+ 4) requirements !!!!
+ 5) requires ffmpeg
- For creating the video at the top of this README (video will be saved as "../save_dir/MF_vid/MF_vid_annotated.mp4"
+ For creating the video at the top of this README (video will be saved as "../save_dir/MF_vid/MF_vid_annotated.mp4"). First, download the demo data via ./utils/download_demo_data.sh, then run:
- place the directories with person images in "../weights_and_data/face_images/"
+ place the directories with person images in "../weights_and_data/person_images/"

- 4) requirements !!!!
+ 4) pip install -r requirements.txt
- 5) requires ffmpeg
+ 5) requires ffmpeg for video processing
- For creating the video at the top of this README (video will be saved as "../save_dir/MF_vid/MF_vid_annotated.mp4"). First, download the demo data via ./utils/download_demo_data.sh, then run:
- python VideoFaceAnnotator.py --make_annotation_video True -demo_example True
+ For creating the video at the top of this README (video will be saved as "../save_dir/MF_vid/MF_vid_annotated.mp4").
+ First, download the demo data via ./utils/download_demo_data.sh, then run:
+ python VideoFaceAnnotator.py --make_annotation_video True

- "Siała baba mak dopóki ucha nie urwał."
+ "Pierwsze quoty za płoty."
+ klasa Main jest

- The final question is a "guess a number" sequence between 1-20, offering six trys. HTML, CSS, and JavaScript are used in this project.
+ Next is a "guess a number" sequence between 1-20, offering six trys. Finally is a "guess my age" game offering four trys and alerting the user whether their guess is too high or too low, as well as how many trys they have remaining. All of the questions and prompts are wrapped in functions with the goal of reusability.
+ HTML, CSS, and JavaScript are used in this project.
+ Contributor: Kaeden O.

------------------------------------------------------------------------

— Task prompt —
Could you say how many lines in the listing contain the string "HTML"? Only the number, please.

— Solved problem —
2